▸ **WORK ORDER**
With pictures left out, output exactly the lines of the listing below from the line that has "border-radius: none ->" to the line that has "height: 33px ->", both lines kept.

START EXERCISE DATA

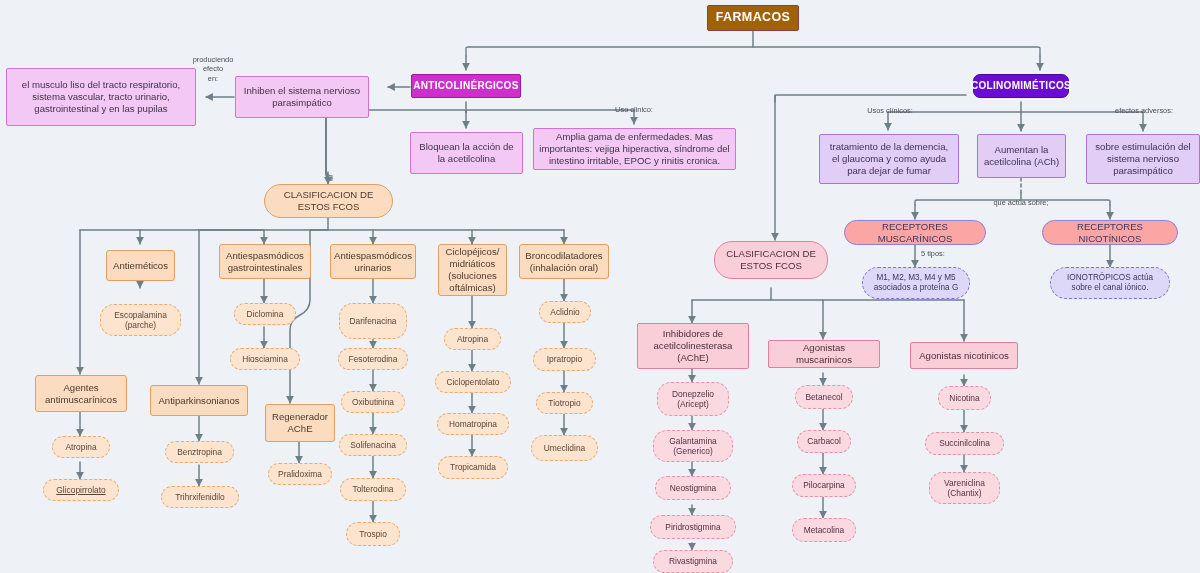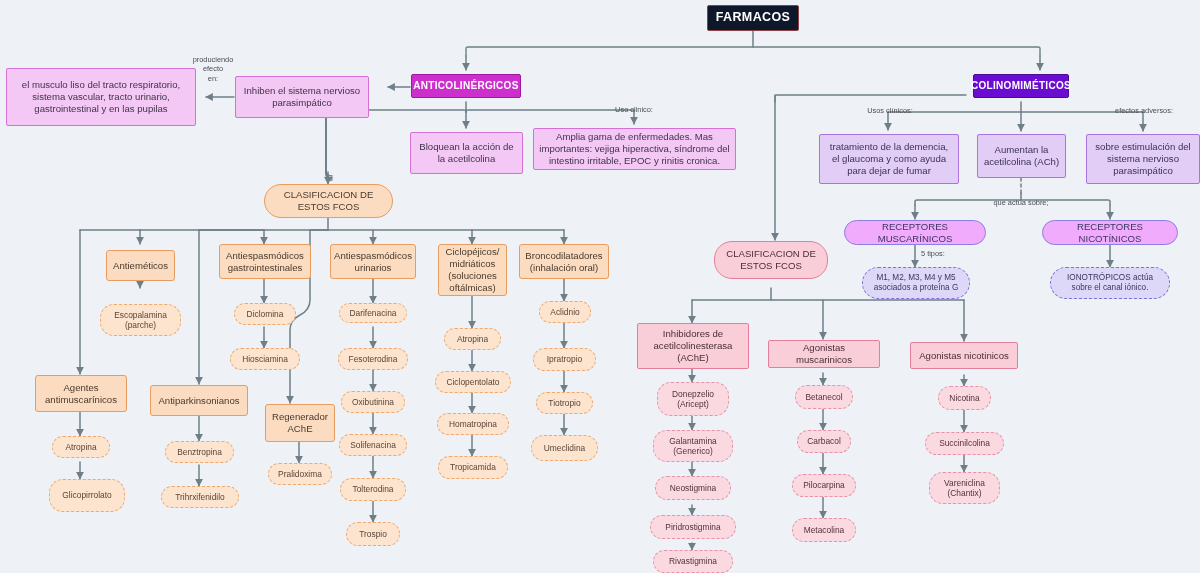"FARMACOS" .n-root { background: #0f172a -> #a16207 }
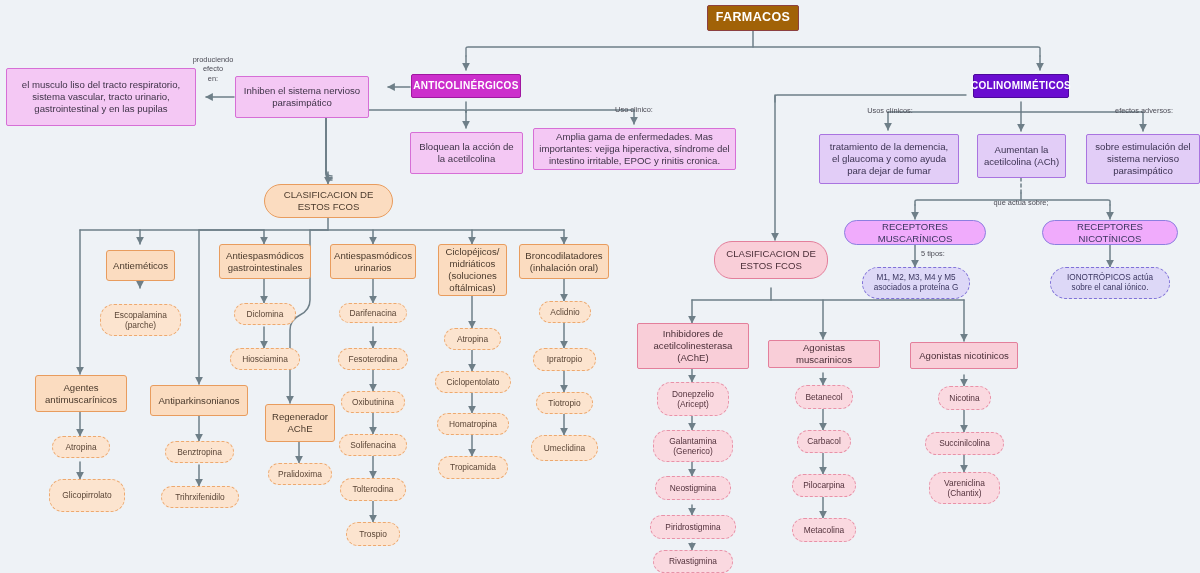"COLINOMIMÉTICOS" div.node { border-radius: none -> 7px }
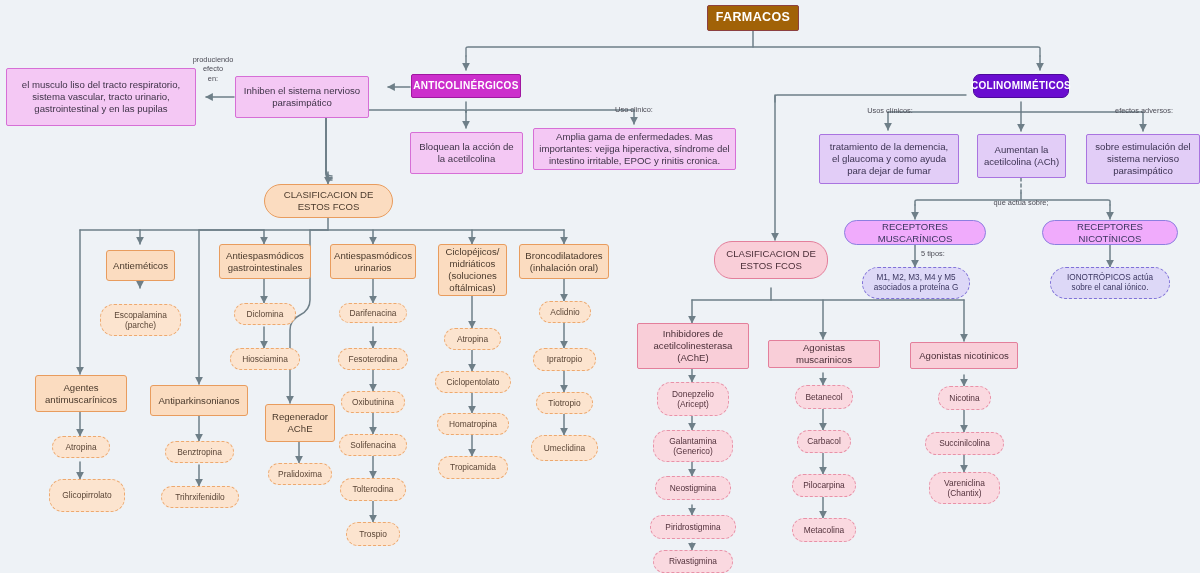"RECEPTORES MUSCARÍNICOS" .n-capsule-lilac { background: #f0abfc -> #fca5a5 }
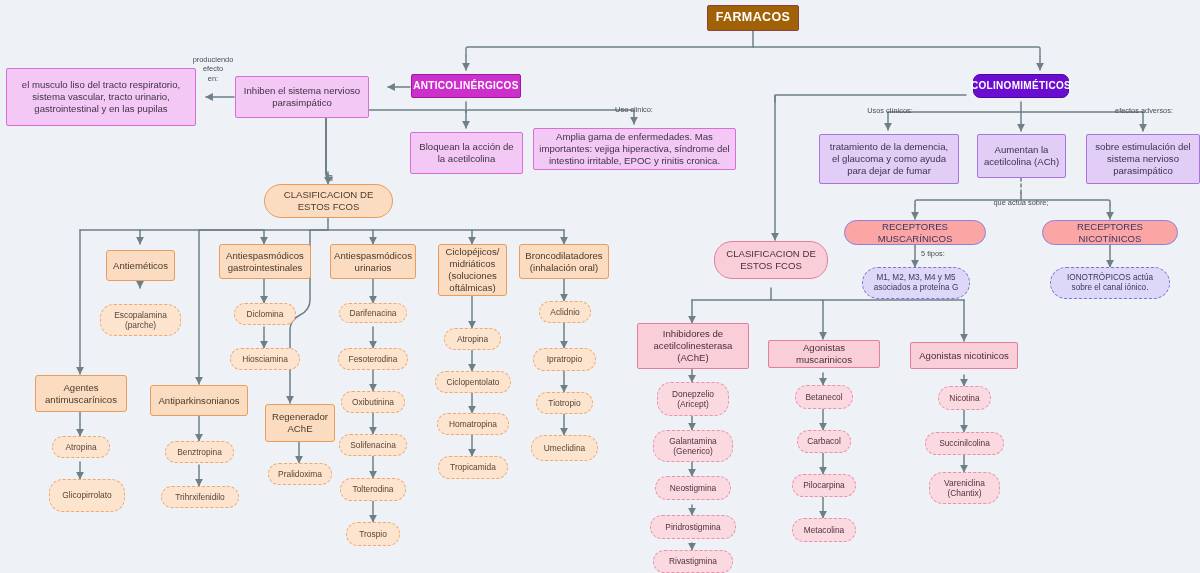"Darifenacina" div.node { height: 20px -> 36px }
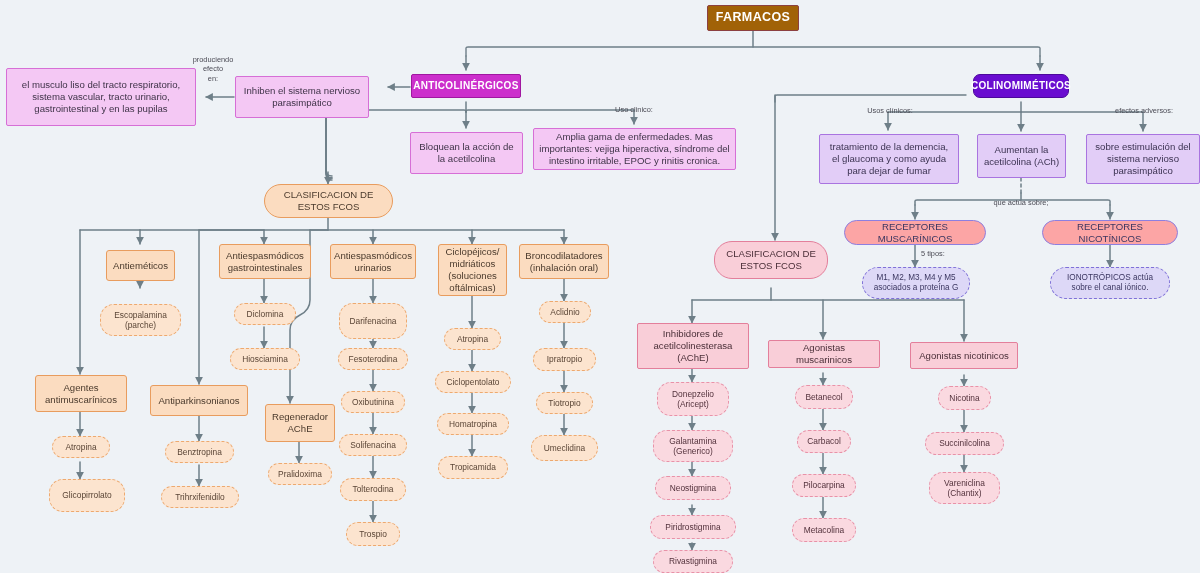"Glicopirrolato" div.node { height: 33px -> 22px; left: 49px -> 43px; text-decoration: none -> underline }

END EXERCISE DATA
START EXERCISE DATA

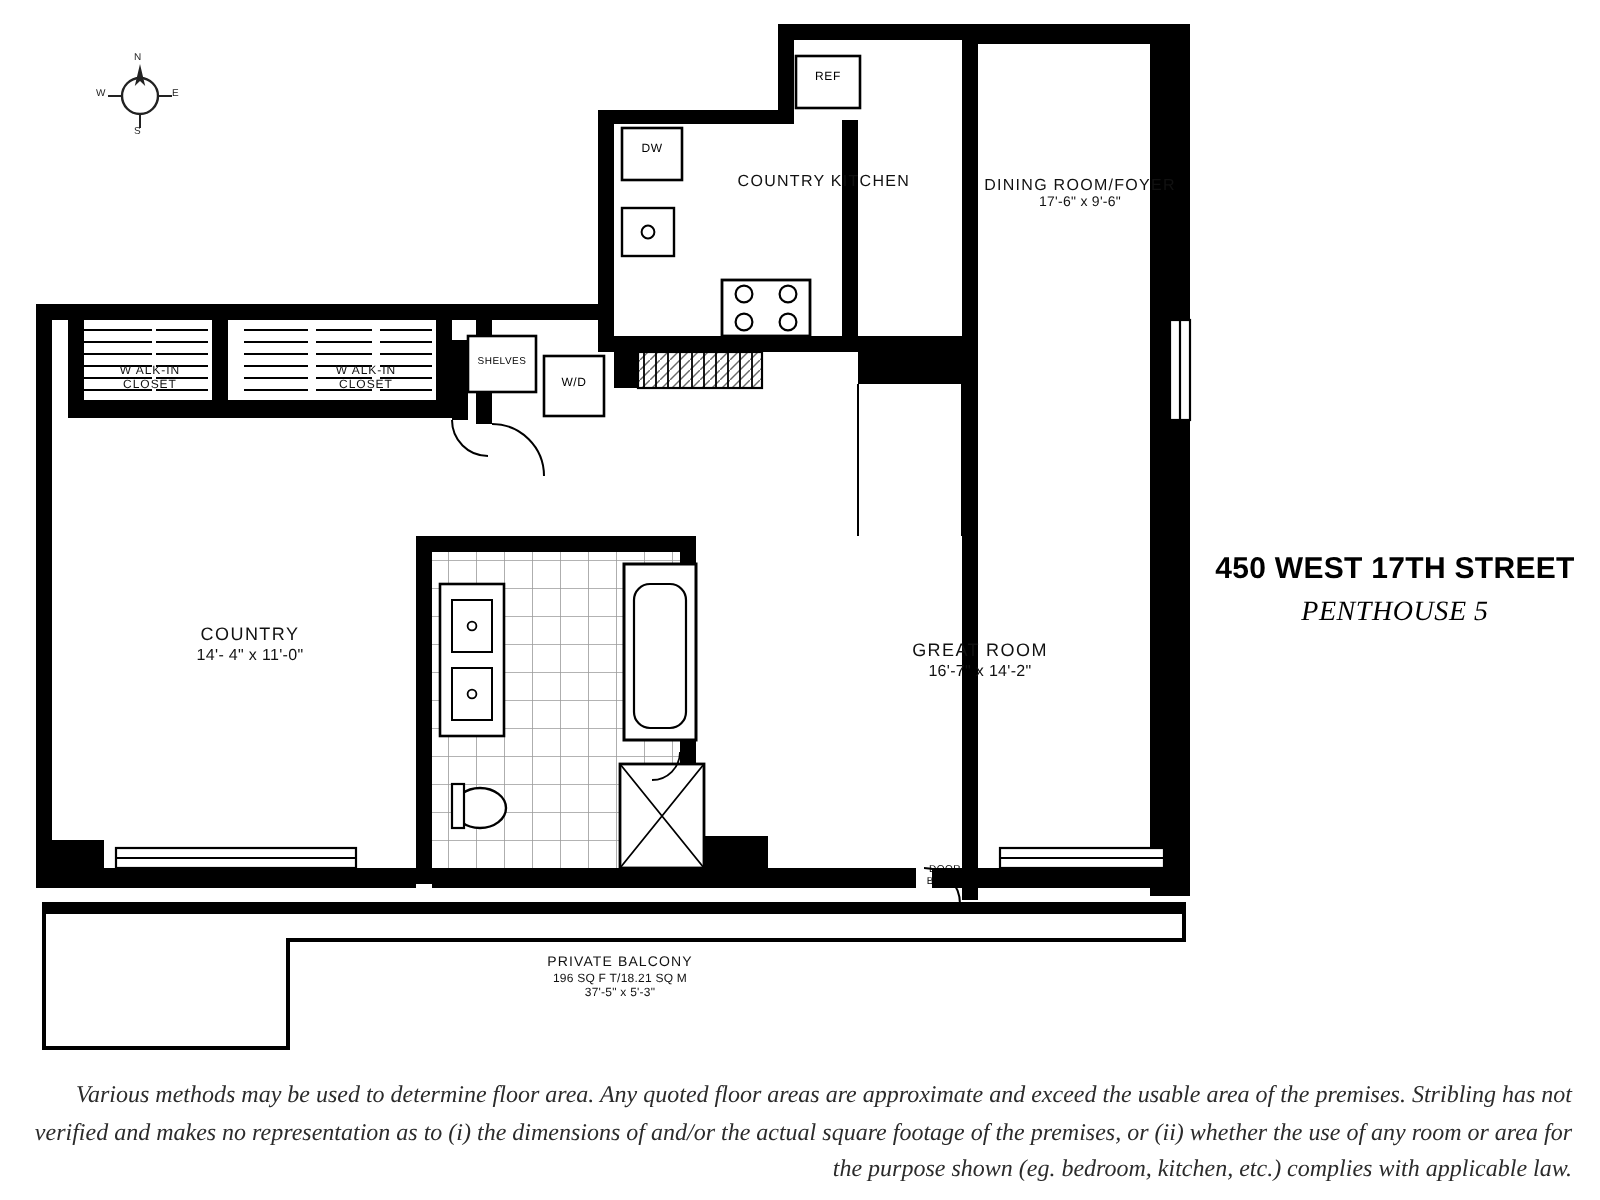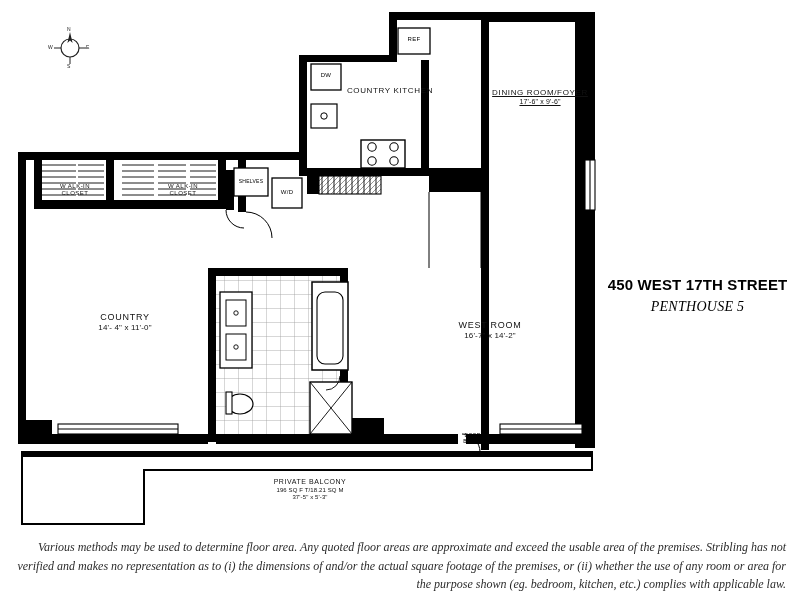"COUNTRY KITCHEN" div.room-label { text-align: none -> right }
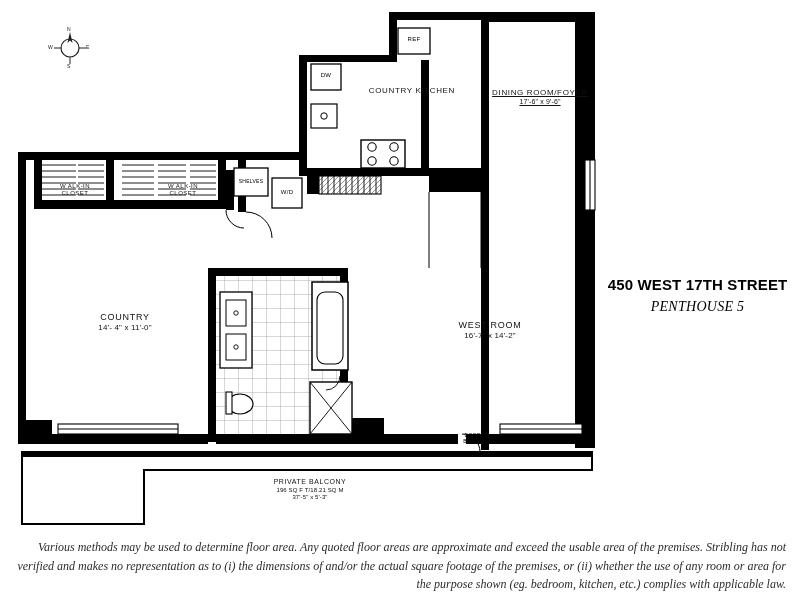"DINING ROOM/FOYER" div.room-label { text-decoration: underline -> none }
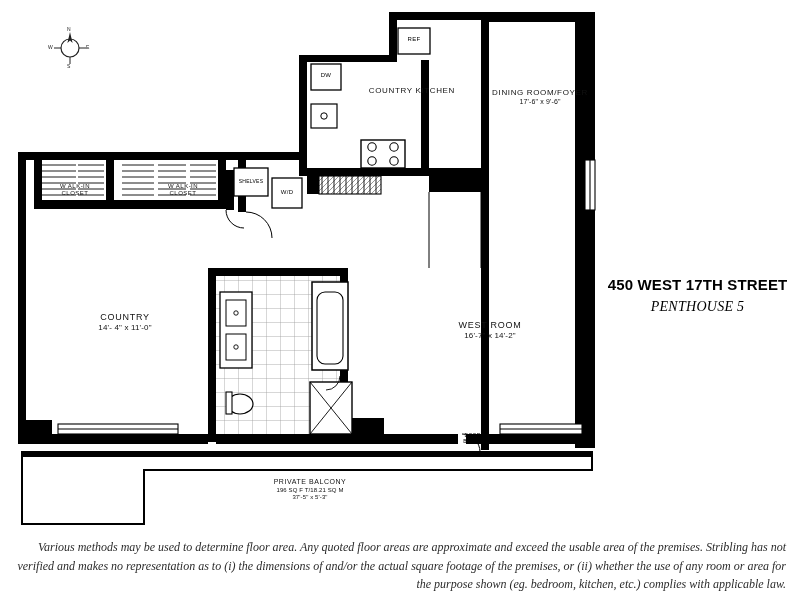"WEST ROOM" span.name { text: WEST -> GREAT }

END EXERCISE DATA

▸ **SOLUTION TO THE PROBLEM**
"COLINOMIMÉTICOS" div.node { border-radius: none -> 7px }
"RECEPTORES MUSCARÍNICOS" .n-capsule-lilac { background: #f0abfc -> #fca5a5 }
"Darifenacina" div.node { height: 20px -> 36px }
"Glicopirrolato" div.node { height: 33px -> 22px; left: 49px -> 43px; text-decoration: none -> underline }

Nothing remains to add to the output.